With PowerShell in the frame, the Secure Boot enablement model looks like this:

Intune provides orchestration:
- Targeting & scoping
- Eligibility filtering & exclusion logic
- Sequencing & retry control
- Reporting & blast‑radius control
PowerShell (via Intune) provides execution:
- Invocation of OEM‑supported firmware interfaces
- Prerequisite validation before any change is attempted
- Verification after reboot
OEM firmware ultimately decides and provides enforcement:
- If prerequisites are satisfied
- Whether the request should be rejected or accepted
- Whether Secure Boot can be enabled
This is not bypassing firmware safeguards.
This is operating within them.
Most importantly, this is how enterprise OEMs expect Secure Boot to be managed at scale.
Why Lenovo and Dell Matter Here
Before going further, let’s set an explicit scope boundary right here.
This guide focuses only on:
- Lenovo and Dell commercial devices having,
- Modern UEFI firmware with,
- OEM-supported configuration interfaces available.
Why?
Because that’s the fleet I actually have in my hands —
in production, in labs, and occasionally on my desk when they decide to misbehave.
And when it comes to firmware automation, there is one rule I do not bend:
Never — ever — trust anything you cannot test relentlessly on real hardware.

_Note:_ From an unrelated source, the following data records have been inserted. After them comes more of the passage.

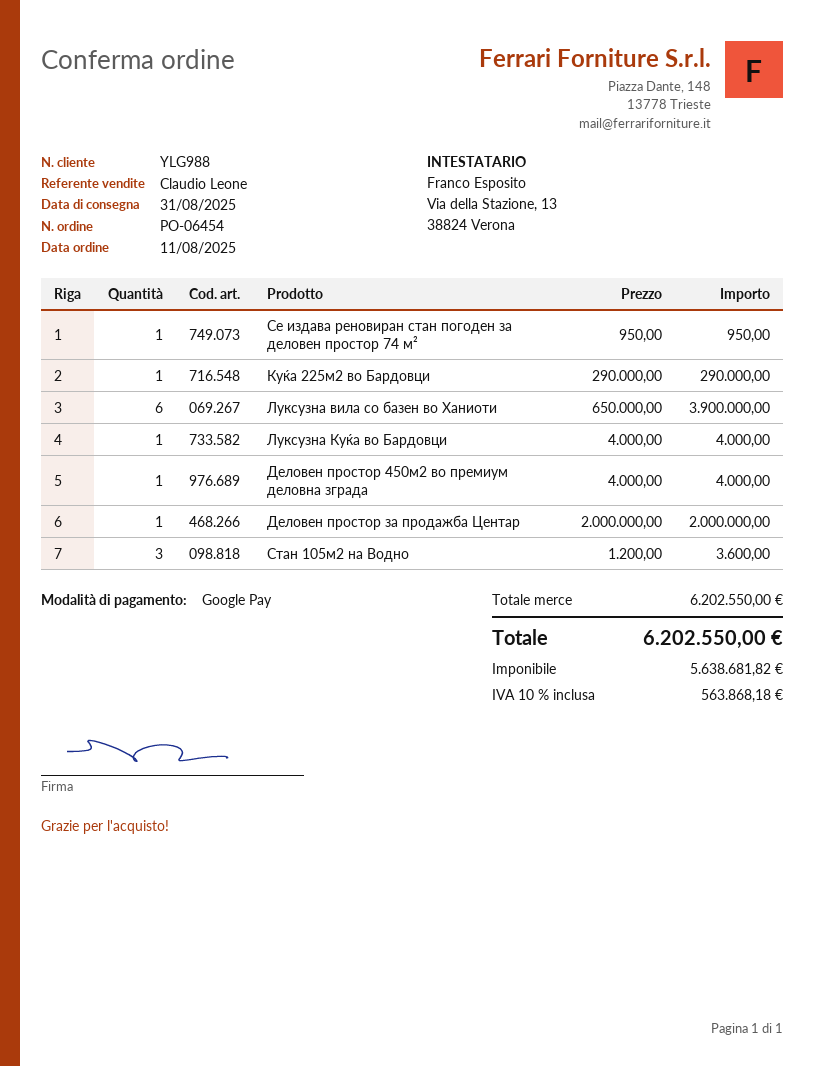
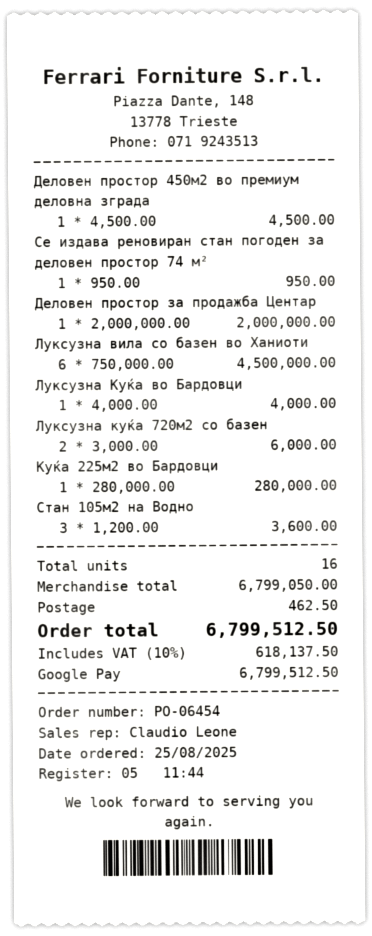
order date: 2025-08-11 -> 2025-08-25
Куќа 225м2 во Бардовци: 1 x 290000.00 = 290000.00 -> 1 x 280000.00 = 280000.00
Луксузна вила со базен во Ханиоти: 6 x 650000.00 = 3900000.00 -> 6 x 750000.00 = 4500000.00
Деловен простор 450м2 во премиум деловна зграда: 1 x 4000.00 = 4000.00 -> 1 x 4500.00 = 4500.00
Луксузна куќа 720м2 со базен: none -> 2 x 3000.00 = 6000.00
subtotal: 6202550.00 -> 6799050.00
shipping: none -> 462.50
tax: 10% = 563868.18 -> 10% = 618137.50
total: 6202550.00 -> 6799512.50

A note on community resources:
Forums and community posts are absolute gold mines — many skilled IT professionals publish lifesaving solutions there, and every one of us has been rescued by them at some point.
But firmware configuration is different.
It requires precision, a thorough understanding of the underlying mechanism, and extensive testing on real hardware.
Community scripts are excellent research inputs.
They are not drop‑in production solutions.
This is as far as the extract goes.